## [Assignment]
The response should consist only of the lines from the one with "html: <span>C:¥Users¥飯島 史織¥Desktop¥いらすと¥9月23日用.sai" to the end of the data below, copied exactly and without pictures.

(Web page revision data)
=======
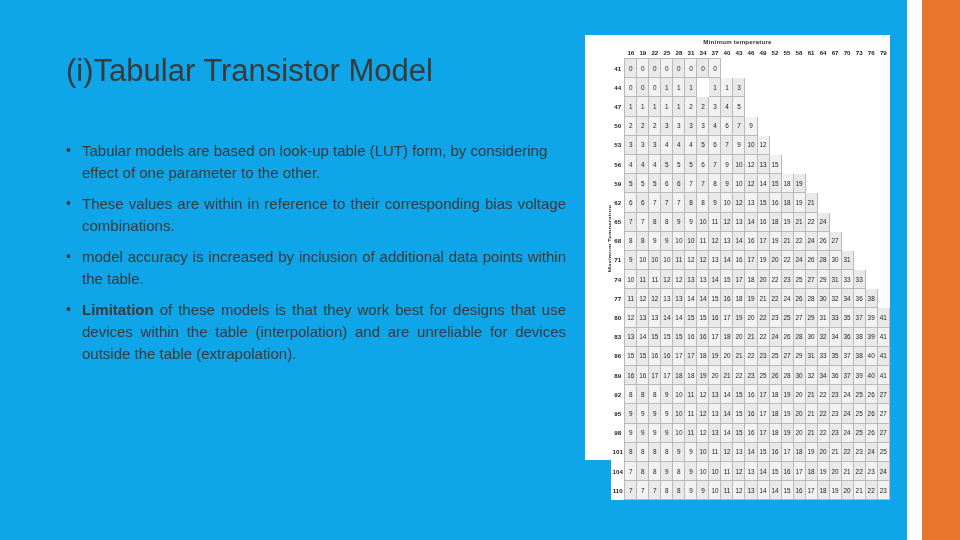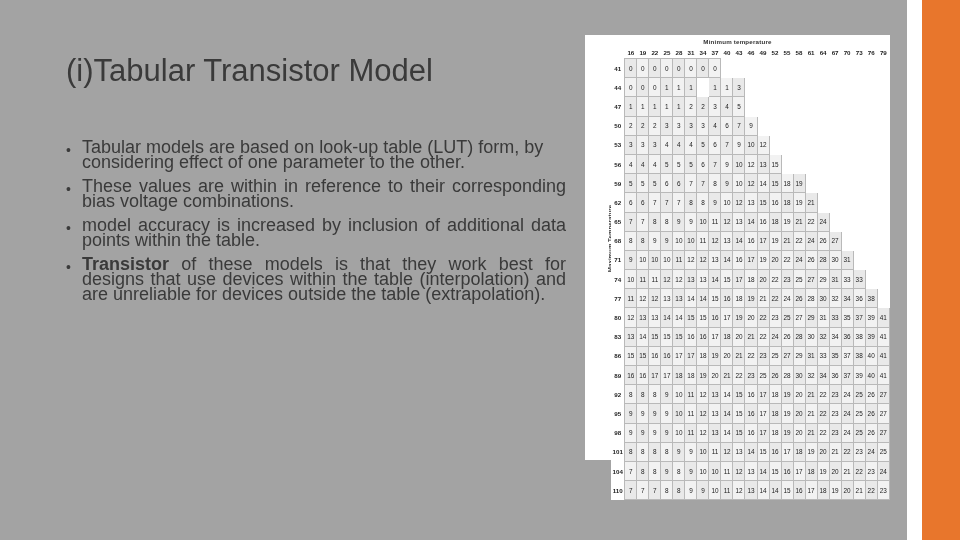"(i)Tabular Transistor Model" .slide { background: #a3a3a3 -> #0ea5e9 }
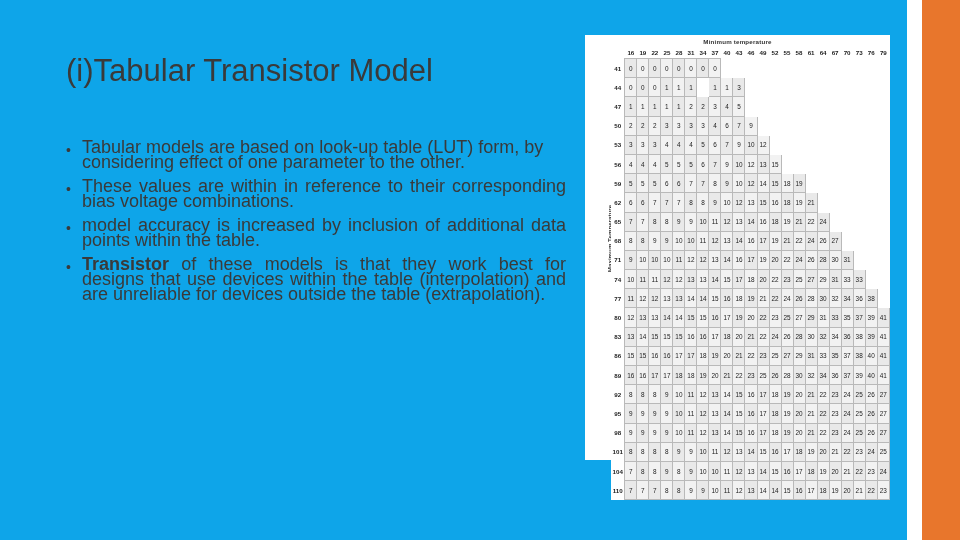"Tabular models are based on" .bullet-text { font-size: 18px -> 15px; line-height: 15px -> 22px }
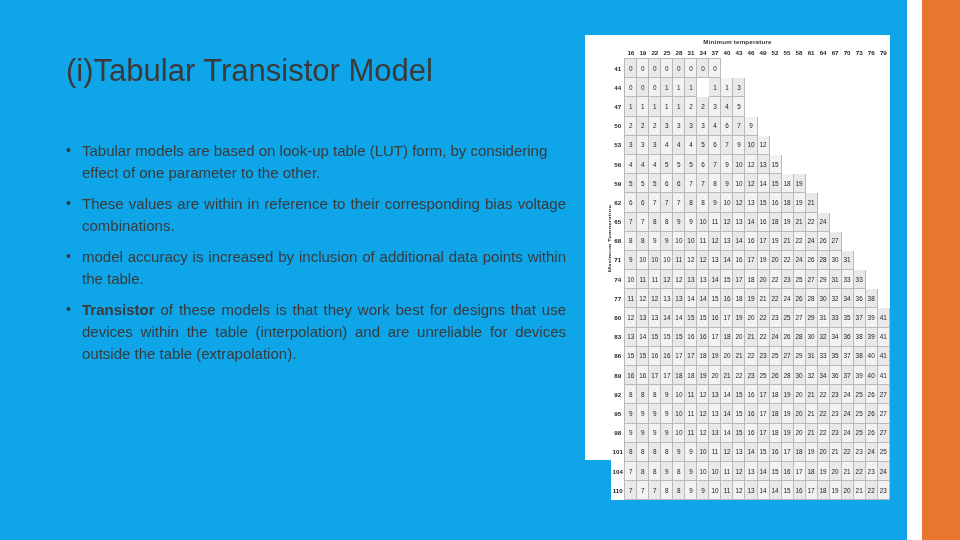"Transistor" b { text: Transistor -> Limitation }
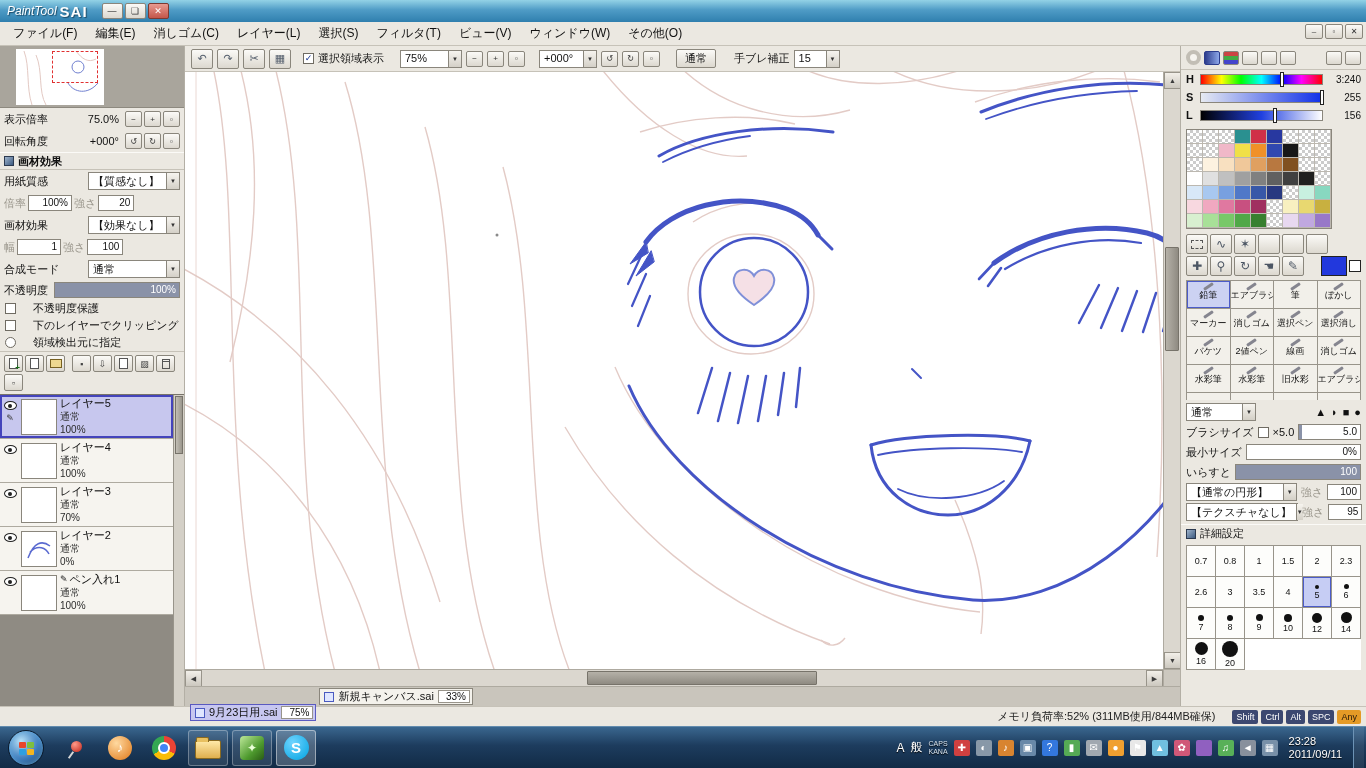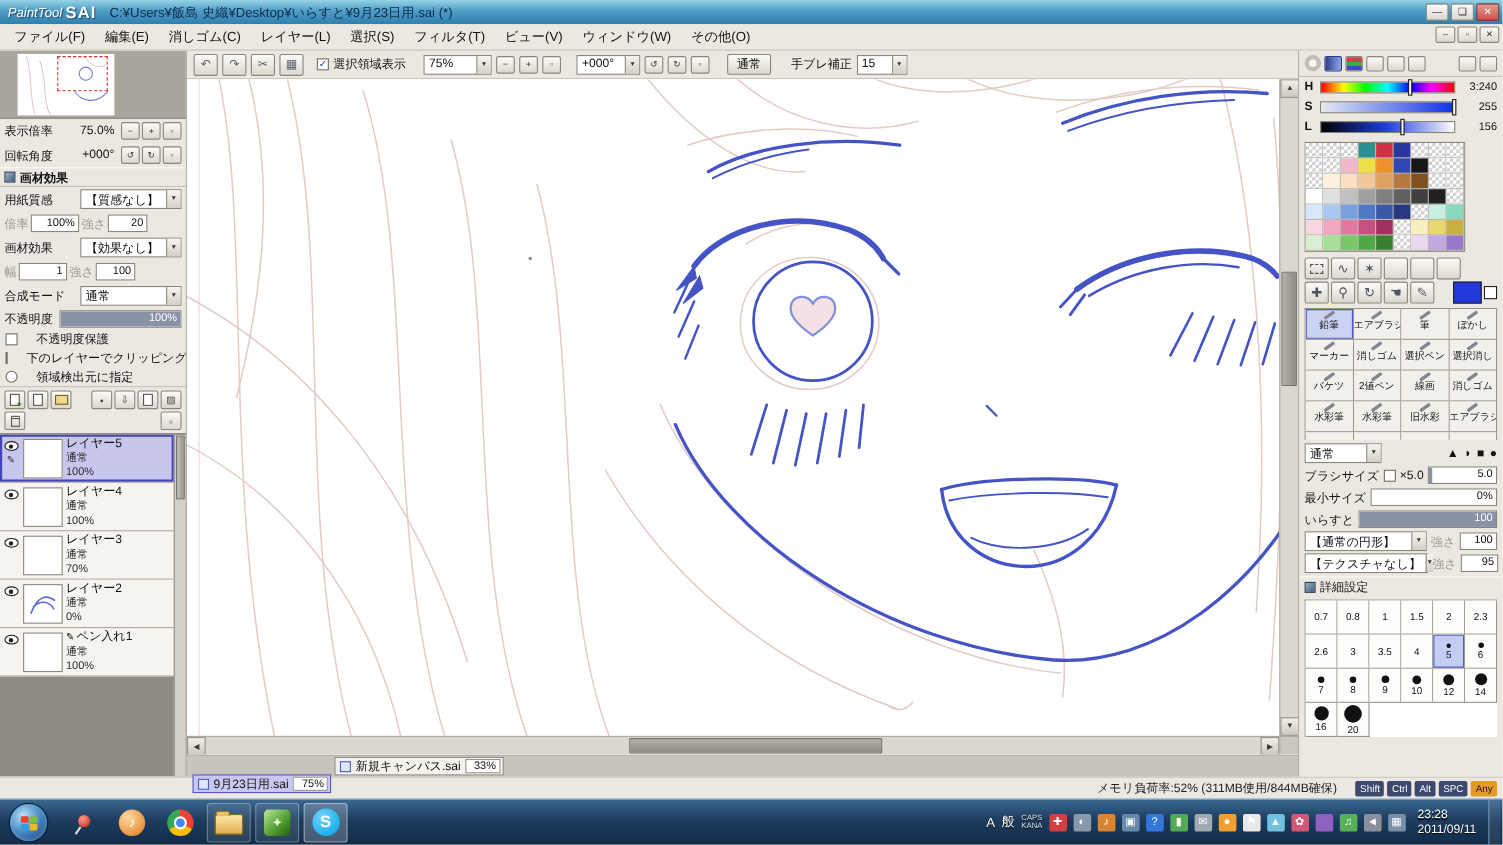"C:¥Users¥飯島 史織¥Desktop¥いらすと¥9月23日用.sai" span.title-path { html: <span>C:¥Users¥飯島 史織¥Desktop¥いらすと¥9月23日用.sai (*)</span> -> none }
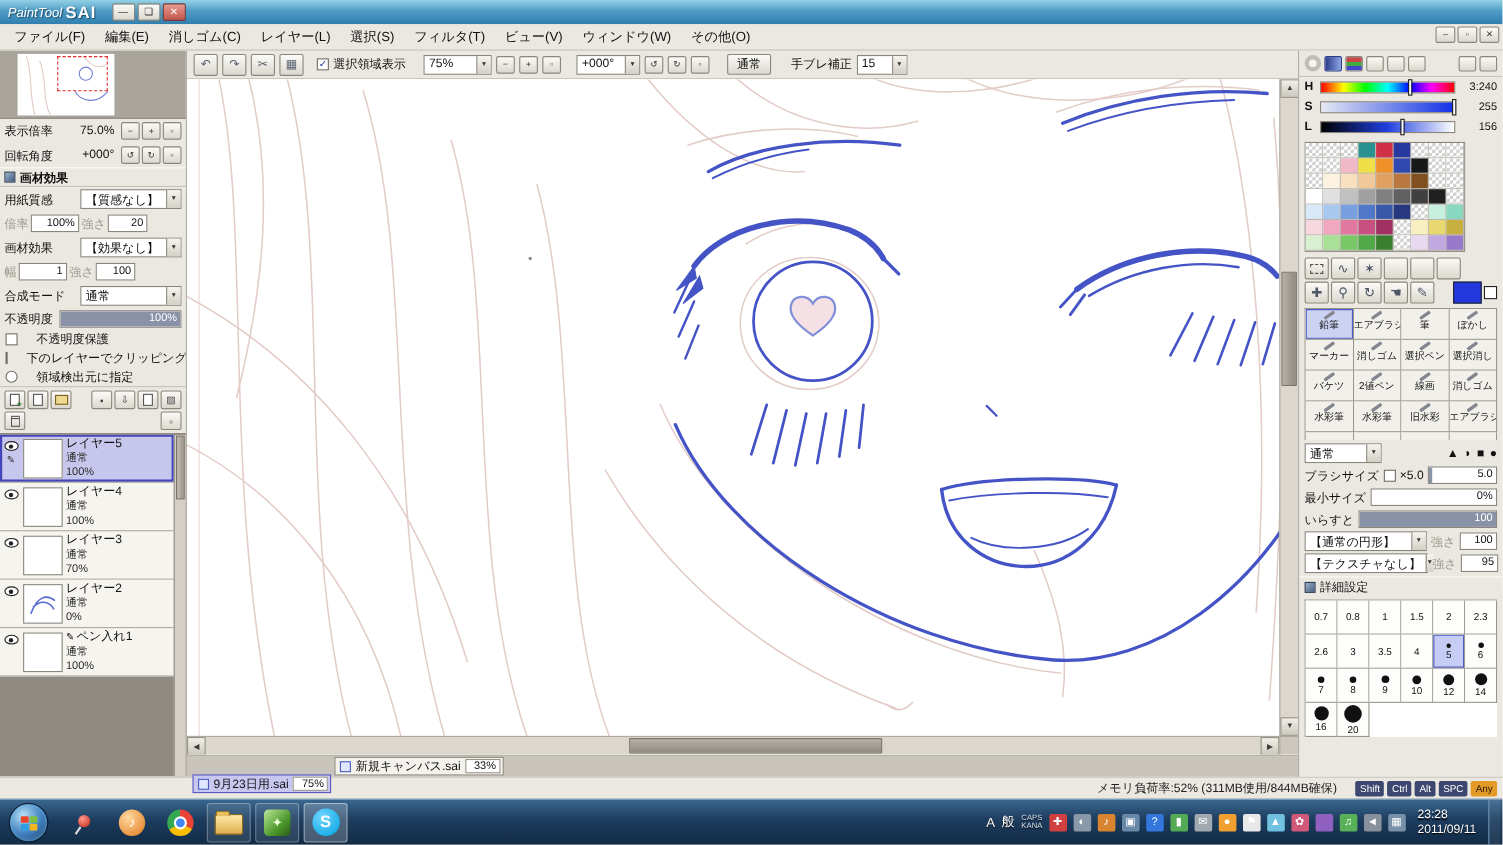"表示倍率" .left-panel { width: 170px -> 185px }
=======
## [Result]
"C:¥Users¥飯島 史織¥Desktop¥いらすと¥9月23日用.sai" span.title-path { html: <span>C:¥Users¥飯島 史織¥Desktop¥いらすと¥9月23日用.sai (*)</span> -> none }
"表示倍率" .left-panel { width: 170px -> 185px }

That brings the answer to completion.